Repeat the entries that follow verbatim, without any of their pictures.
------------------------------
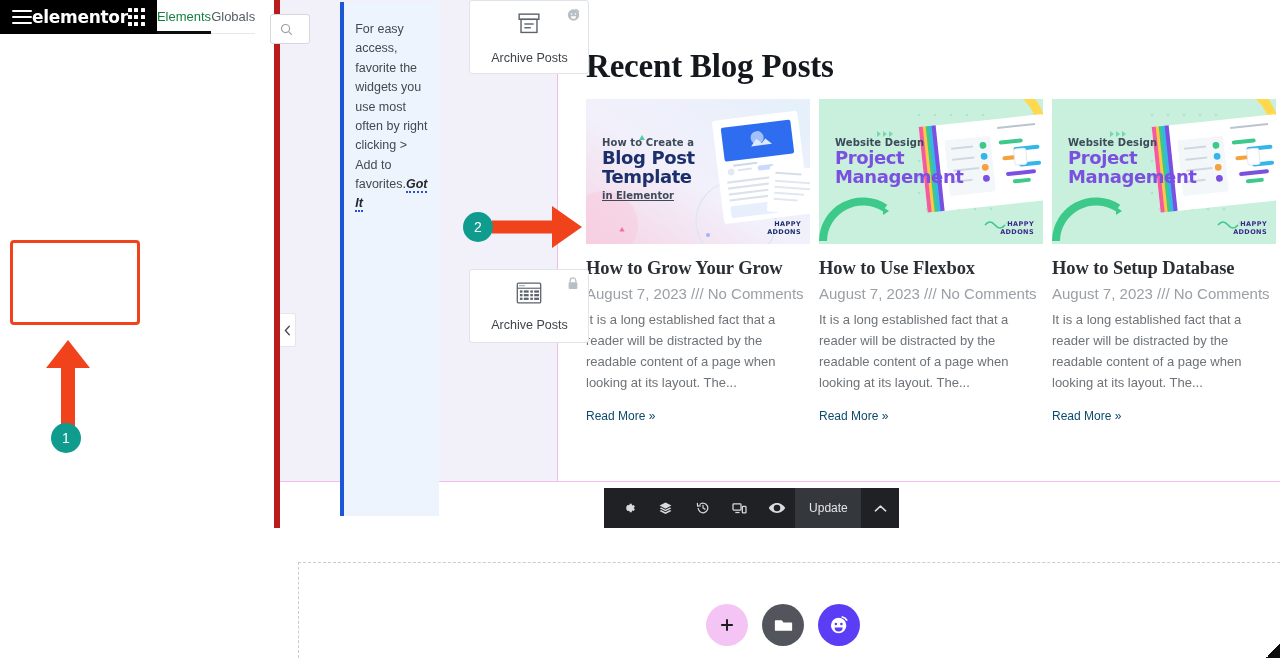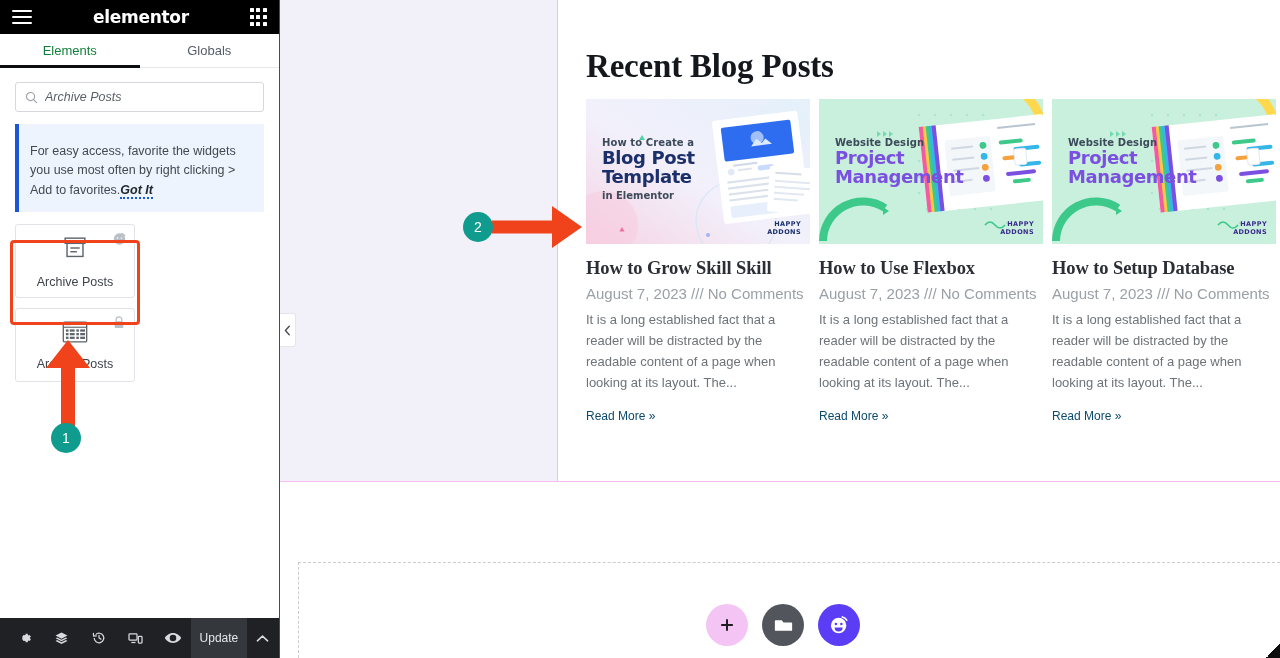--- a/index.html
+++ b/index.html
@@ -13,11 +13,11 @@
 
   
   .panel {
-    width: 280px; height: 658px;
+    width: 280px; height: 528px;
     background: #ffffff;
-    display: flex; flex-direction: column;
+    display: flex; 
     position: relative; z-index: 5;
-    border-right: 1px solid #b91c1c;
+    border-right: 6px solid #b91c1c;
   }
   .panel-header {
     height: 34px; background: #000000;

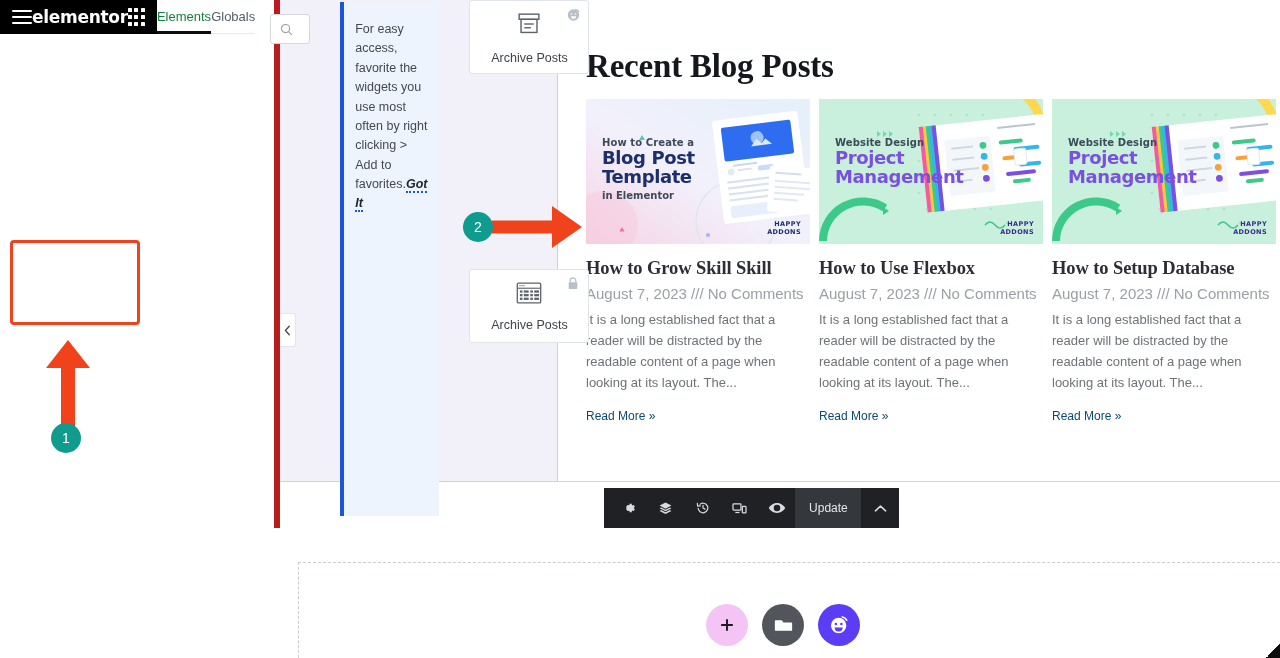--- a/index.html
+++ b/index.html
@@ -119,7 +119,7 @@
   .t-big { font-size: 18px; font-weight: 700; line-height: 1.06; letter-spacing: -.4px;
     font-family: "DejaVu Sans", sans-serif; }
   .t-sub { font-size: 10px; font-weight: 600; color: #3c4a5a; margin-top: 4px;
-    font-family: "DejaVu Sans", sans-serif; }
+    font-family: "DejaVu Sans", sans-serif; text-decoration: underline; }
   .ha-logo { position: absolute; right: 9px; bottom: 8px; z-index: 5;
     font-size: 6.5px; font-weight: 800; line-height: 1.15; text-align: right;
     font-family: "DejaVu Sans", sans-serif; letter-spacing: .4px; }

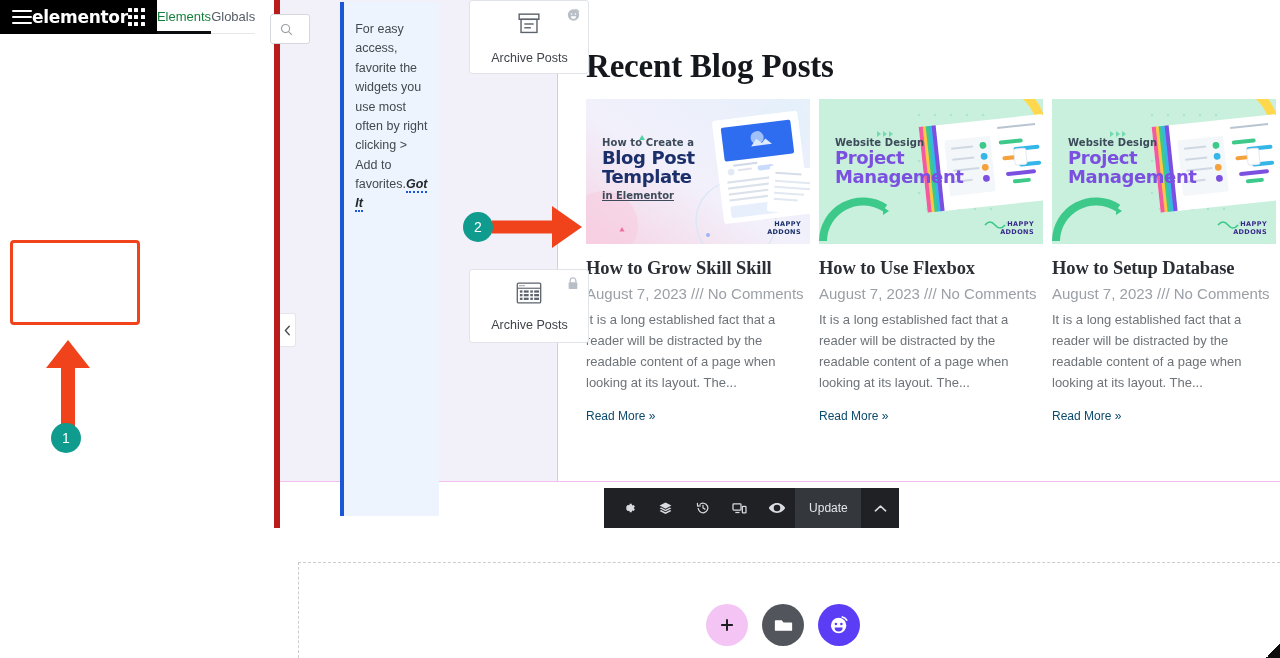--- a/index.html
+++ b/index.html
@@ -374,7 +374,7 @@
               <span style="color:#1b2f6b">ADDONS</span>
             </div>
           </div>
-          <div class="post-title">How to Grow Skill Skill</div>
+          <div class="post-title">How to Grow Your Grow</div>
           <div class="post-meta">August 7, 2023 /// No Comments</div>
           <div class="post-exc">It is a long established fact that a reader will be distracted by the readable content of a page when looking at its layout. The...</div>
           <div class="read-more">Read More »</div>

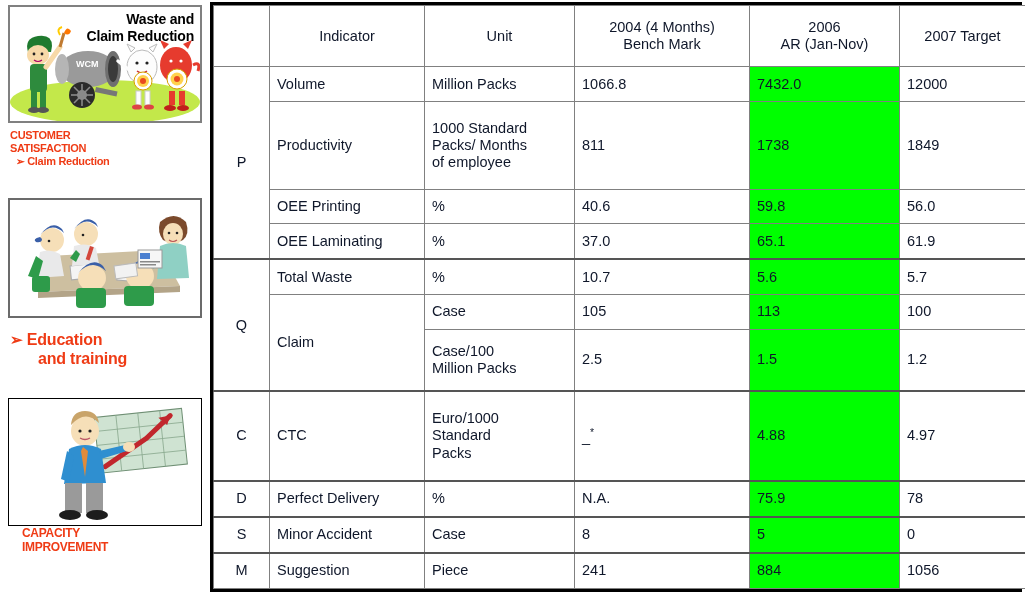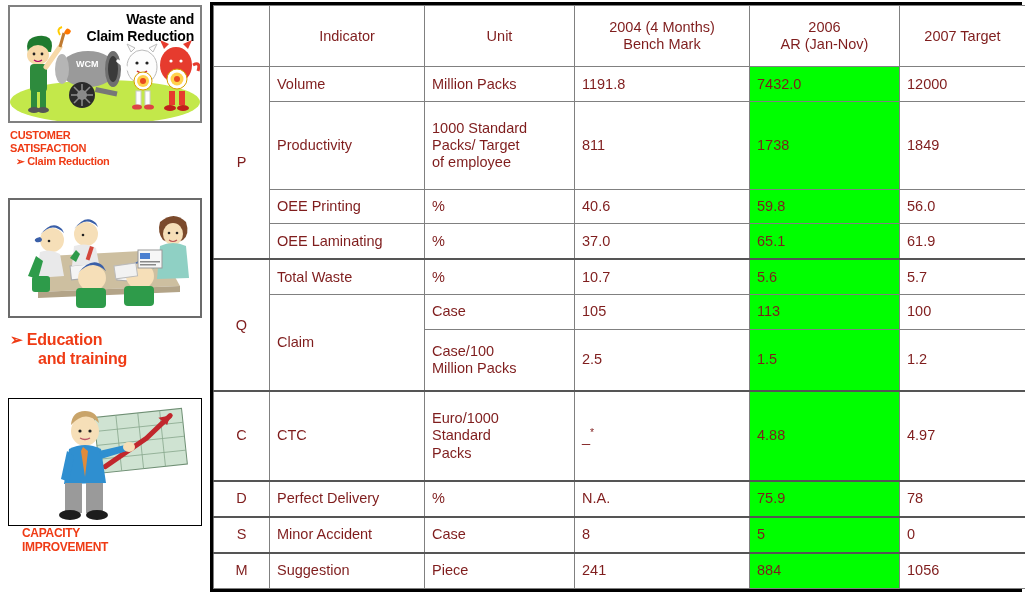--- a/index.html
+++ b/index.html
@@ -89,7 +89,7 @@
     border-collapse: collapse;
     table-layout: fixed;
     font-size: 14.5px;
-    color: #7f1d1d;
+    color: #0f172a;
   }
   table.kpi td {
     border: 1px solid #808080;

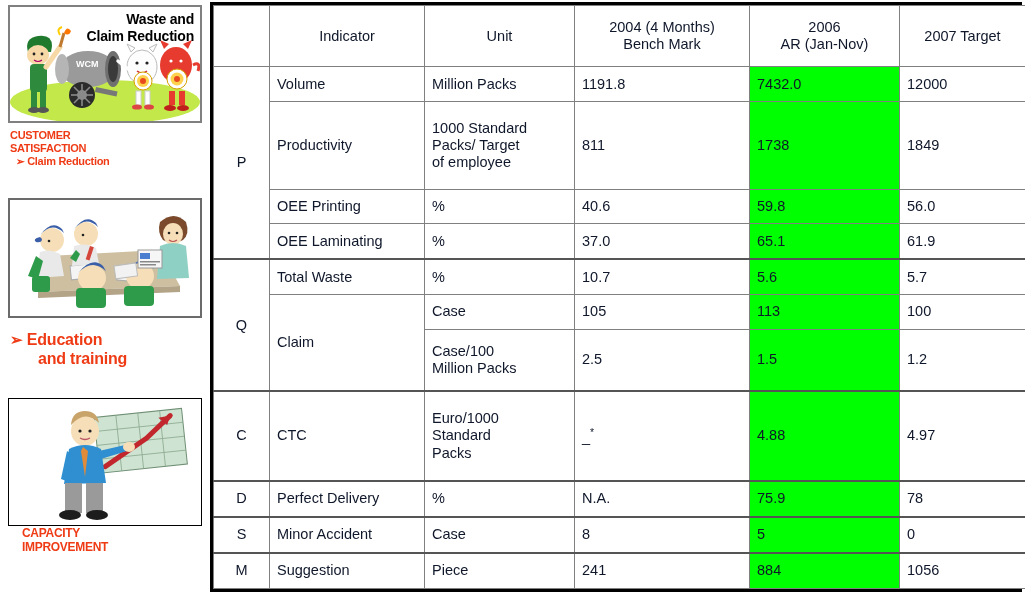--- a/index.html
+++ b/index.html
@@ -341,7 +341,7 @@
           <td class="catcell" rowspan="4">P</td>
           <td>Volume</td>
           <td>Million Packs</td>
-          <td>1191.8</td>
+          <td>1066.8</td>
           <td class="green ar-col">7432.0</td>
           <td>12000</td>
         </tr>

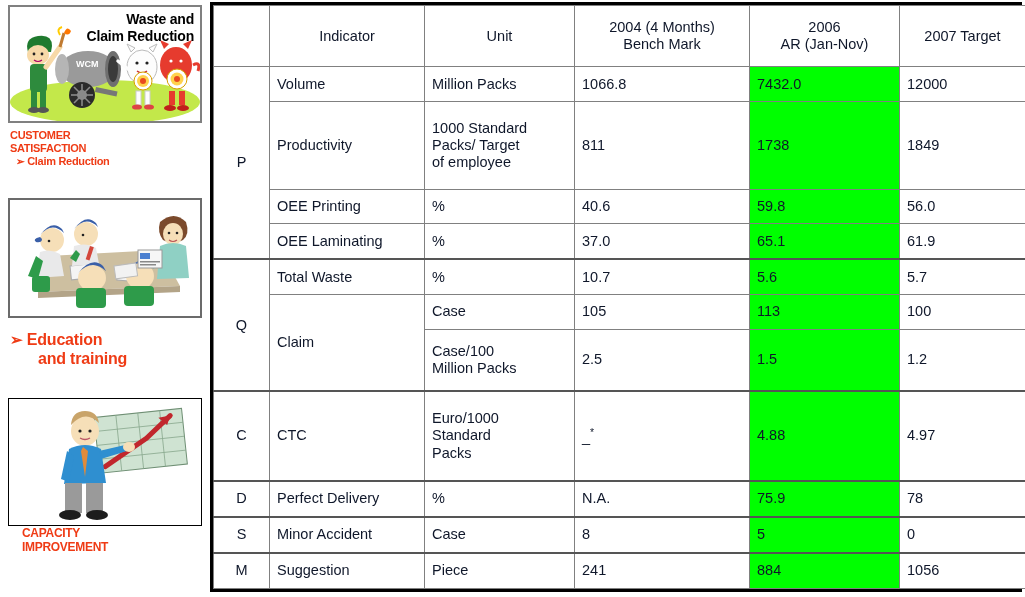--- a/index.html
+++ b/index.html
@@ -350,7 +350,7 @@
           <td>Productivity</td>
           <td>
             <span>1000 Standard</span><br>
-            <span>Packs/ Target</span><br>
+            <span>Packs/ Months</span><br>
             <span>of employee</span>
           </td>
           <td>811</td>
------------------------------
EXERCISE RESULT:
--- a/index.html
+++ b/index.html
@@ -13,11 +13,11 @@
 
   
   .panel {
-    width: 280px; height: 658px;
+    width: 280px; height: 528px;
     background: #ffffff;
-    display: flex; flex-direction: column;
+    display: flex; 
     position: relative; z-index: 5;
-    border-right: 1px solid #b91c1c;
+    border-right: 6px solid #b91c1c;
   }
   .panel-header {
     height: 34px; background: #000000;

--- a/index.html
+++ b/index.html
@@ -119,7 +119,7 @@
   .t-big { font-size: 18px; font-weight: 700; line-height: 1.06; letter-spacing: -.4px;
     font-family: "DejaVu Sans", sans-serif; }
   .t-sub { font-size: 10px; font-weight: 600; color: #3c4a5a; margin-top: 4px;
-    font-family: "DejaVu Sans", sans-serif; }
+    font-family: "DejaVu Sans", sans-serif; text-decoration: underline; }
   .ha-logo { position: absolute; right: 9px; bottom: 8px; z-index: 5;
     font-size: 6.5px; font-weight: 800; line-height: 1.15; text-align: right;
     font-family: "DejaVu Sans", sans-serif; letter-spacing: .4px; }

--- a/index.html
+++ b/index.html
@@ -374,7 +374,7 @@
               <span style="color:#1b2f6b">ADDONS</span>
             </div>
           </div>
-          <div class="post-title">How to Grow Skill Skill</div>
+          <div class="post-title">How to Grow Your Grow</div>
           <div class="post-meta">August 7, 2023 /// No Comments</div>
           <div class="post-exc">It is a long established fact that a reader will be distracted by the readable content of a page when looking at its layout. The...</div>
           <div class="read-more">Read More »</div>

--- a/index.html
+++ b/index.html
@@ -89,7 +89,7 @@
     border-collapse: collapse;
     table-layout: fixed;
     font-size: 14.5px;
-    color: #7f1d1d;
+    color: #0f172a;
   }
   table.kpi td {
     border: 1px solid #808080;

--- a/index.html
+++ b/index.html
@@ -341,7 +341,7 @@
           <td class="catcell" rowspan="4">P</td>
           <td>Volume</td>
           <td>Million Packs</td>
-          <td>1191.8</td>
+          <td>1066.8</td>
           <td class="green ar-col">7432.0</td>
           <td>12000</td>
         </tr>

--- a/index.html
+++ b/index.html
@@ -350,7 +350,7 @@
           <td>Productivity</td>
           <td>
             <span>1000 Standard</span><br>
-            <span>Packs/ Target</span><br>
+            <span>Packs/ Months</span><br>
             <span>of employee</span>
           </td>
           <td>811</td>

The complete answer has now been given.